● **TASK ITEM**: Once the line holding "text-decoration: none;" is found in the listing below, write it out and each later line exactly, up to and including the one holding "position: relative;".

● **SUPPLIED MATERIAL**:
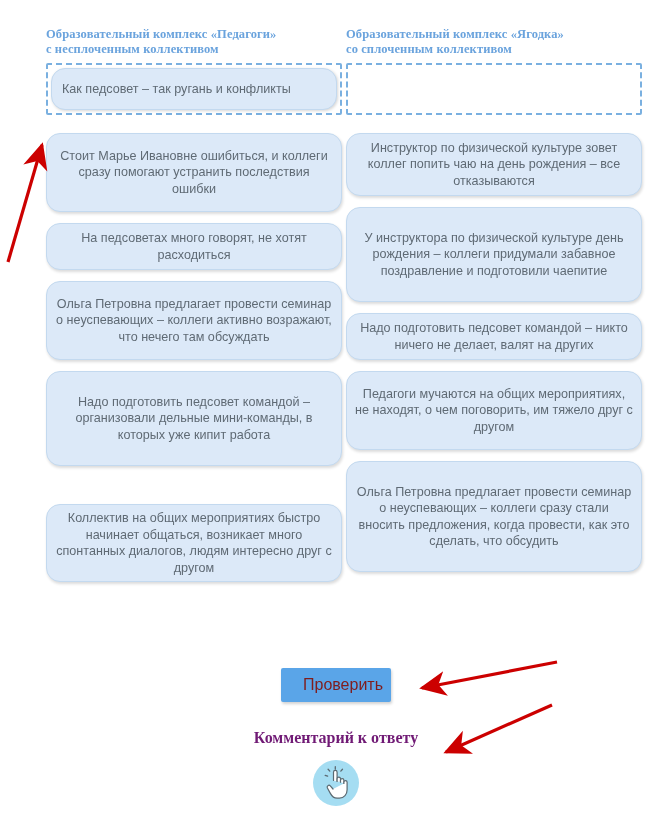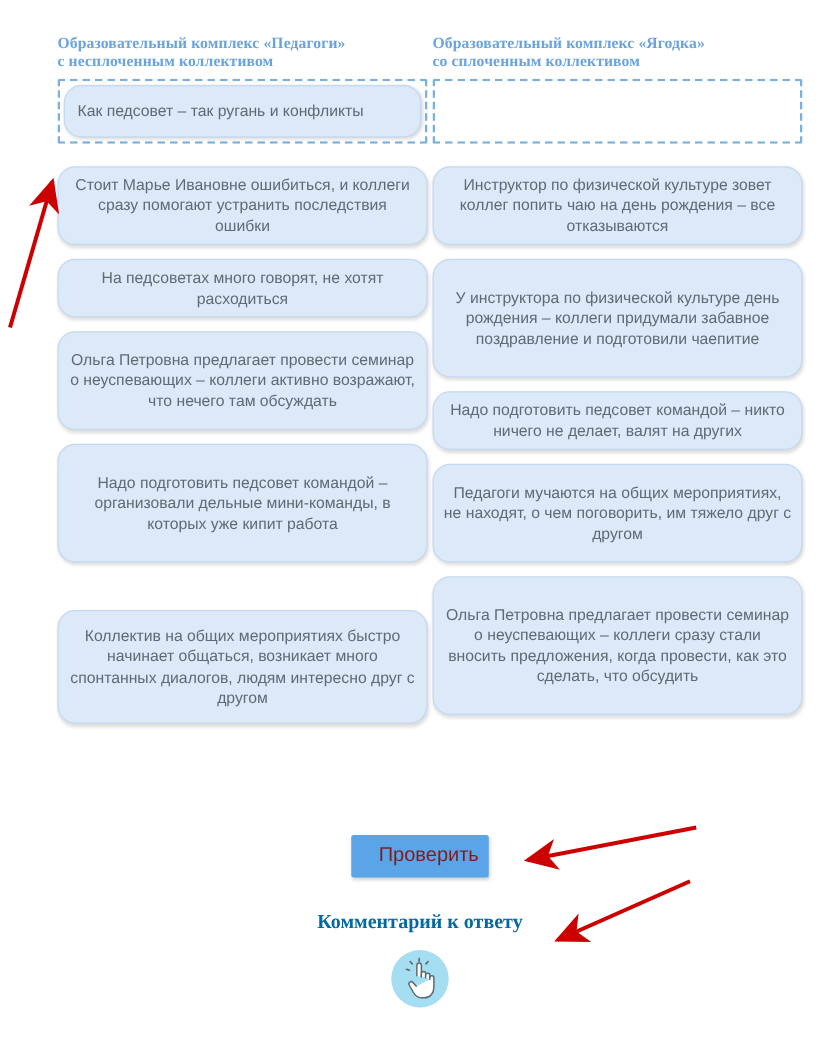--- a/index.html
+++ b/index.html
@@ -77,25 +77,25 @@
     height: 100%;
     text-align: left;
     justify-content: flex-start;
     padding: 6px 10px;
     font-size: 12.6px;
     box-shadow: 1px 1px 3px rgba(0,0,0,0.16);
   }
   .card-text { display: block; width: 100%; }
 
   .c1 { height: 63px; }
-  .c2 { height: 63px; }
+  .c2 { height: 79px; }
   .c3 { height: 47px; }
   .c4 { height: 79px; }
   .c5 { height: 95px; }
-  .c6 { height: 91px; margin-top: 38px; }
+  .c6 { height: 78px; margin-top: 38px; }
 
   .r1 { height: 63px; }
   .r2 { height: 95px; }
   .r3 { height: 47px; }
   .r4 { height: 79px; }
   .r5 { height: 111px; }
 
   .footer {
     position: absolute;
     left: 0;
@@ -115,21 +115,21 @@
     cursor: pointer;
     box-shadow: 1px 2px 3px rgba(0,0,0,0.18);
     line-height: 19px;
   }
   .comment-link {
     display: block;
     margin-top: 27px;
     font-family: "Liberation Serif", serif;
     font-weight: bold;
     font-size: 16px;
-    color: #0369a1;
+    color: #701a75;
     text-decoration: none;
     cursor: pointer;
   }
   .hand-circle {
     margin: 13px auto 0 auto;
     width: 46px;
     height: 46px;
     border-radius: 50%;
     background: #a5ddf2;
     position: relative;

--

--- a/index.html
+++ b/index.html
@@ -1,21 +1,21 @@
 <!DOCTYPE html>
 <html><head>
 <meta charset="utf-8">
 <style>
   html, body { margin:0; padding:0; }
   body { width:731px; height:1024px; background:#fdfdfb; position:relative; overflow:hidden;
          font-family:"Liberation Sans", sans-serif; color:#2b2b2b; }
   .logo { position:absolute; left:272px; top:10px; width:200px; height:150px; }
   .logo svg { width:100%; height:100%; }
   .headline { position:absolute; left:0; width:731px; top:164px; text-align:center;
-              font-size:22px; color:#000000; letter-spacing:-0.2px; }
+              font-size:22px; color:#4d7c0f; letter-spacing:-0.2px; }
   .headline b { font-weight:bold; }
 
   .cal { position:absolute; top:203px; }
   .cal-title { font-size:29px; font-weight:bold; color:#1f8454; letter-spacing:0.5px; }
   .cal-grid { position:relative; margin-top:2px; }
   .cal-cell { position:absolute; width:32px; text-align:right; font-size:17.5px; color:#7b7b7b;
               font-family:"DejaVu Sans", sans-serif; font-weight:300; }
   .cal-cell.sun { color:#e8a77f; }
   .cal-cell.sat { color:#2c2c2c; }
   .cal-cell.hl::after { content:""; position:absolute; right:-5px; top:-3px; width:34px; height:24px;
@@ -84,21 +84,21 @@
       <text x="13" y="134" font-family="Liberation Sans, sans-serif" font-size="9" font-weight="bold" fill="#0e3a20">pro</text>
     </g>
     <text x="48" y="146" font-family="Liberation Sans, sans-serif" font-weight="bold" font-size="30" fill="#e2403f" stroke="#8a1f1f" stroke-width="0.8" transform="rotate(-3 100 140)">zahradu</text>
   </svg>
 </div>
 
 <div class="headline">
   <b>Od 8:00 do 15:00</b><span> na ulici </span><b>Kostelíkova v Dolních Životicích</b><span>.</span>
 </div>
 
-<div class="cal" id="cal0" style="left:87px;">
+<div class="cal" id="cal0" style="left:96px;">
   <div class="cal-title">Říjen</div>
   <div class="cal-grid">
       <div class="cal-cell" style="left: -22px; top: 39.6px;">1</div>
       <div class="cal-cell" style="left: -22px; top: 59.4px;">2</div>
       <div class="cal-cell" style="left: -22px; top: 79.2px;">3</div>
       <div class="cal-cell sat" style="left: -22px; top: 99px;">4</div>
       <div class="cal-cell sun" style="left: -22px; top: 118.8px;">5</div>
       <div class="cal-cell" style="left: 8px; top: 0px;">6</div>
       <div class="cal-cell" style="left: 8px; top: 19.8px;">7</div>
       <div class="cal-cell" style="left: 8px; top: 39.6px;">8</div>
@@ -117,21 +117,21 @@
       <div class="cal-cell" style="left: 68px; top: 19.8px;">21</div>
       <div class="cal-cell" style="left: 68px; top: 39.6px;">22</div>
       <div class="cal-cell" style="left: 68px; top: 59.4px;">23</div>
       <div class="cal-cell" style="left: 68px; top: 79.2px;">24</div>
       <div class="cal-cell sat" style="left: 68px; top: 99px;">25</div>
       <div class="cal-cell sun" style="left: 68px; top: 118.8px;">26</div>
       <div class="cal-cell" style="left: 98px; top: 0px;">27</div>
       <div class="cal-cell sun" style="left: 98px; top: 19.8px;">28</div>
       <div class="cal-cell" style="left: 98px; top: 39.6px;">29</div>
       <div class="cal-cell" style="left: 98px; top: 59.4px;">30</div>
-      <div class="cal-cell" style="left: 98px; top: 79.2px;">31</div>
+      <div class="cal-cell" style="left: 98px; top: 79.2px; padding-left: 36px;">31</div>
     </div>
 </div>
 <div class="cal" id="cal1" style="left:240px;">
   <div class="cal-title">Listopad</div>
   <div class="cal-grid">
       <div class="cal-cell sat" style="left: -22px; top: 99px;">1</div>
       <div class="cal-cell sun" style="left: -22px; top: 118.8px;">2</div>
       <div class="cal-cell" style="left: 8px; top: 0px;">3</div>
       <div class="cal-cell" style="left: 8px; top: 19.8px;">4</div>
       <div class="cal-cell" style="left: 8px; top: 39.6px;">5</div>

● **RESULT**:
     text-decoration: none;
     cursor: pointer;
   }
   .hand-circle {
     margin: 13px auto 0 auto;
     width: 46px;
     height: 46px;
     border-radius: 50%;
     background: #a5ddf2;
     position: relative;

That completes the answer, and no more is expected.